PROBLEM TO SOLVE: Could the entries below be transcribed word for word, with the pictures omitted?
[SOURCE MATERIAL Boundary: Start]
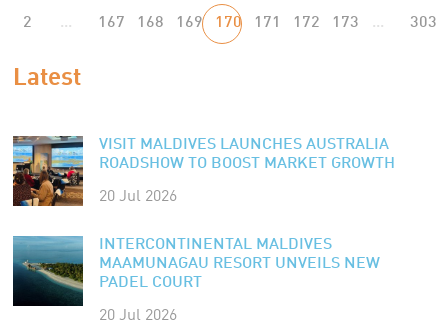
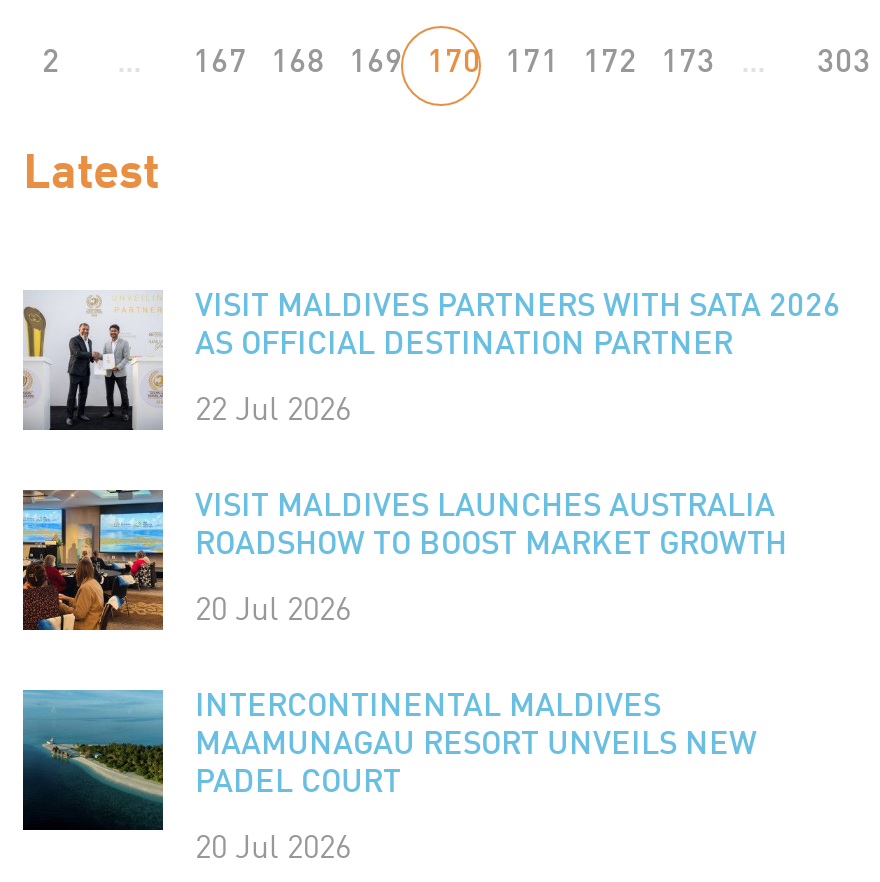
+ [image]
+ VISIT MALDIVES PARTNERS WITH SATA 2026
+ AS OFFICIAL DESTINATION PARTNER
+ 22 Jul 2026
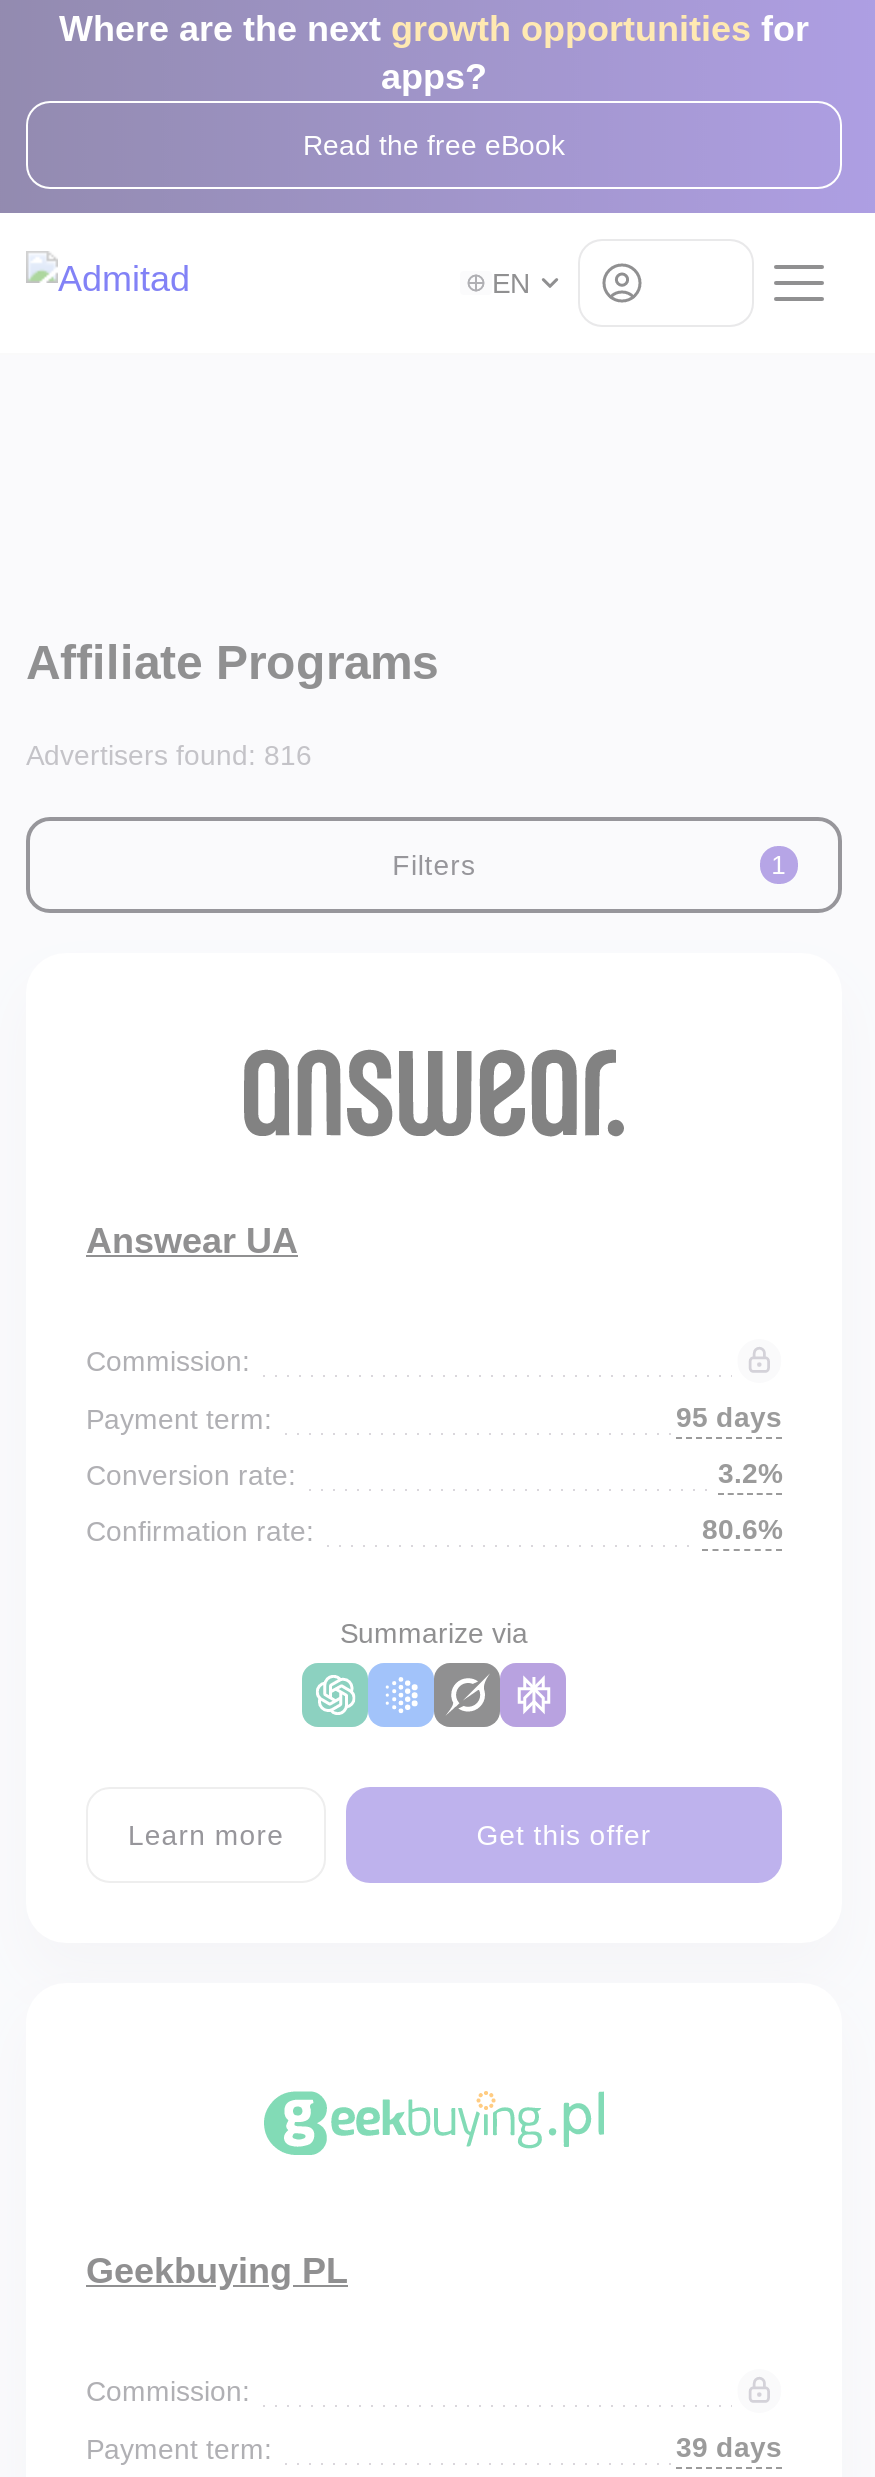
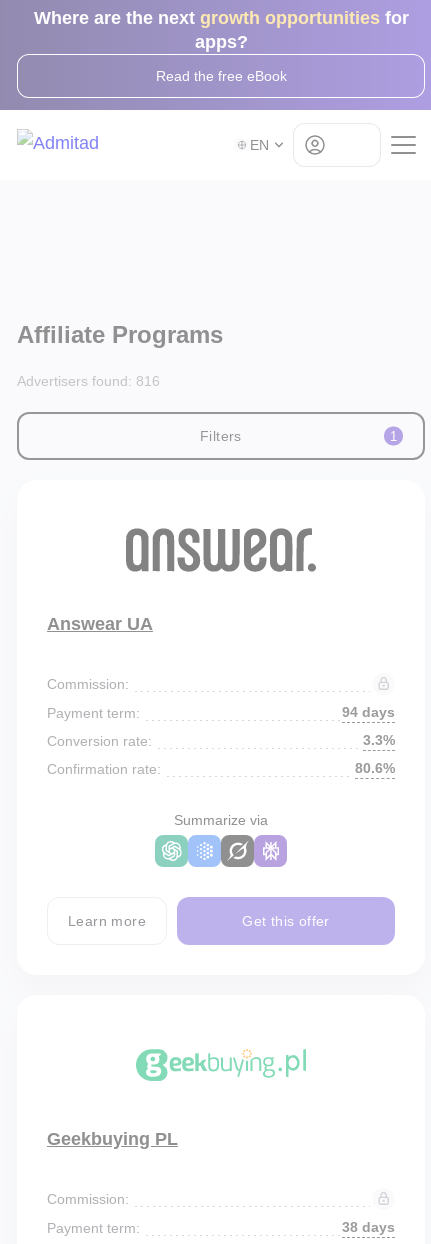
- 95 days
+ 94 days

- 3.2%
+ 3.3%

- 39 days
+ 38 days
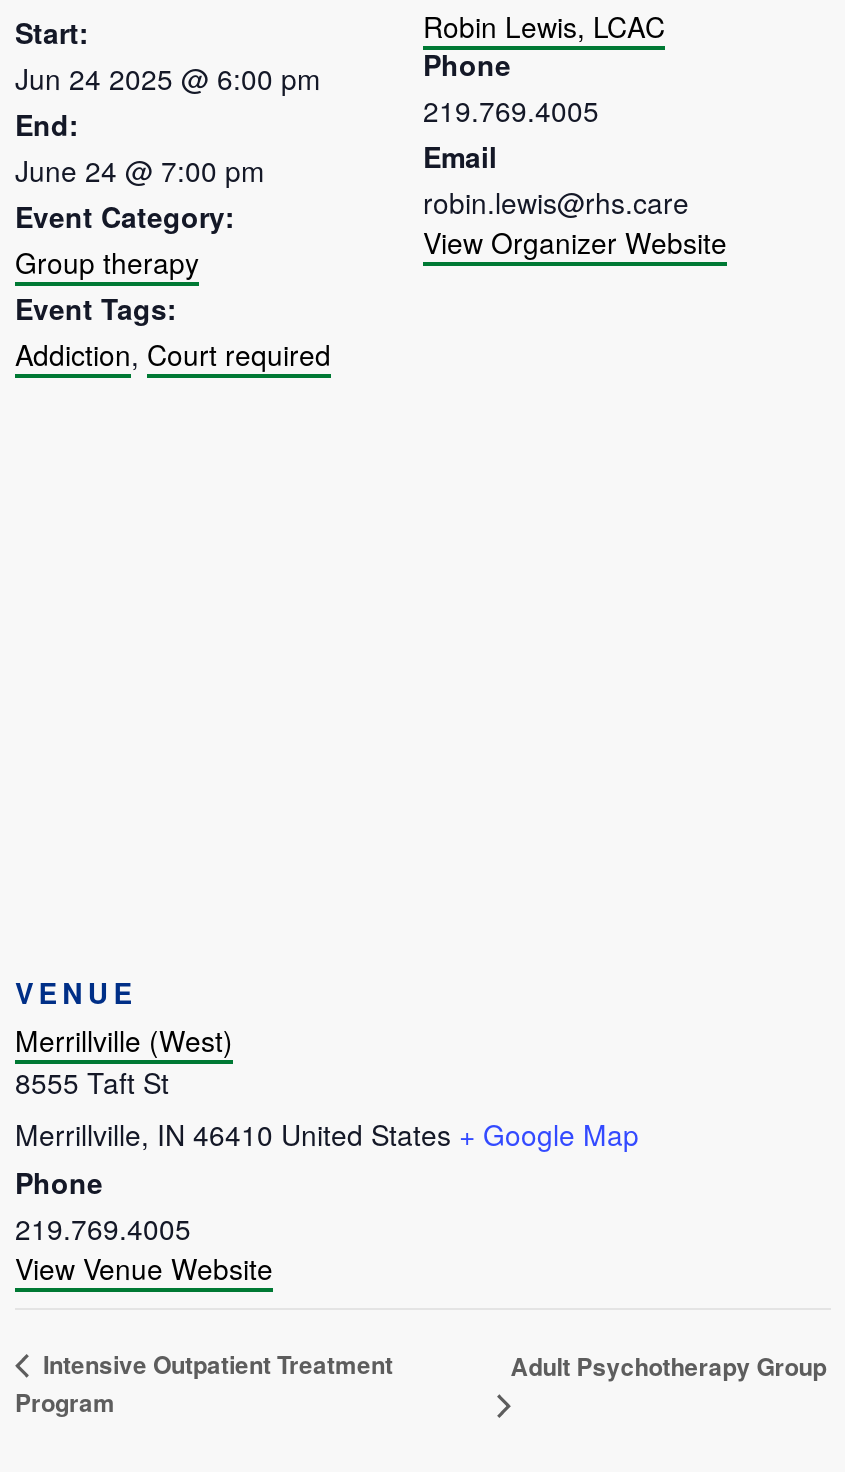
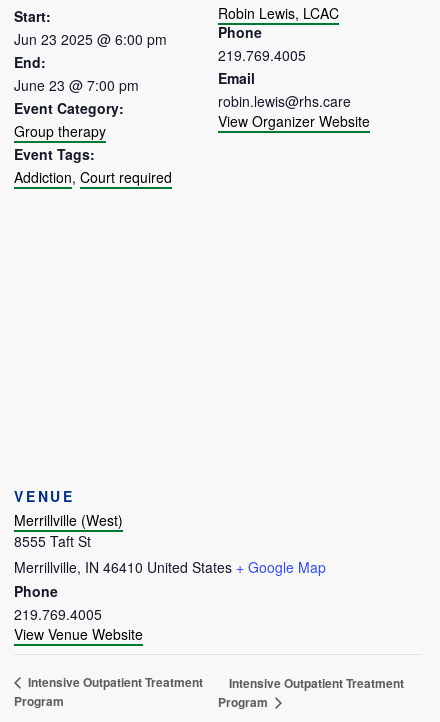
- Jun 24 2025 @ 6:00 pm
+ Jun 23 2025 @ 6:00 pm

- June 24 @ 7:00 pm
+ June 23 @ 7:00 pm

- Adult Psychotherapy Group
+ Intensive Outpatient Treatment
+ Program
[SOURCE MATERIAL Boundary: End]
WRITTEN SOLUTION:
+ [image]
+ VISIT MALDIVES PARTNERS WITH SATA 2026
+ AS OFFICIAL DESTINATION PARTNER
+ 22 Jul 2026
- 95 days
+ 94 days

- 3.2%
+ 3.3%

- 39 days
+ 38 days
- Jun 24 2025 @ 6:00 pm
+ Jun 23 2025 @ 6:00 pm

- June 24 @ 7:00 pm
+ June 23 @ 7:00 pm

- Adult Psychotherapy Group
+ Intensive Outpatient Treatment
+ Program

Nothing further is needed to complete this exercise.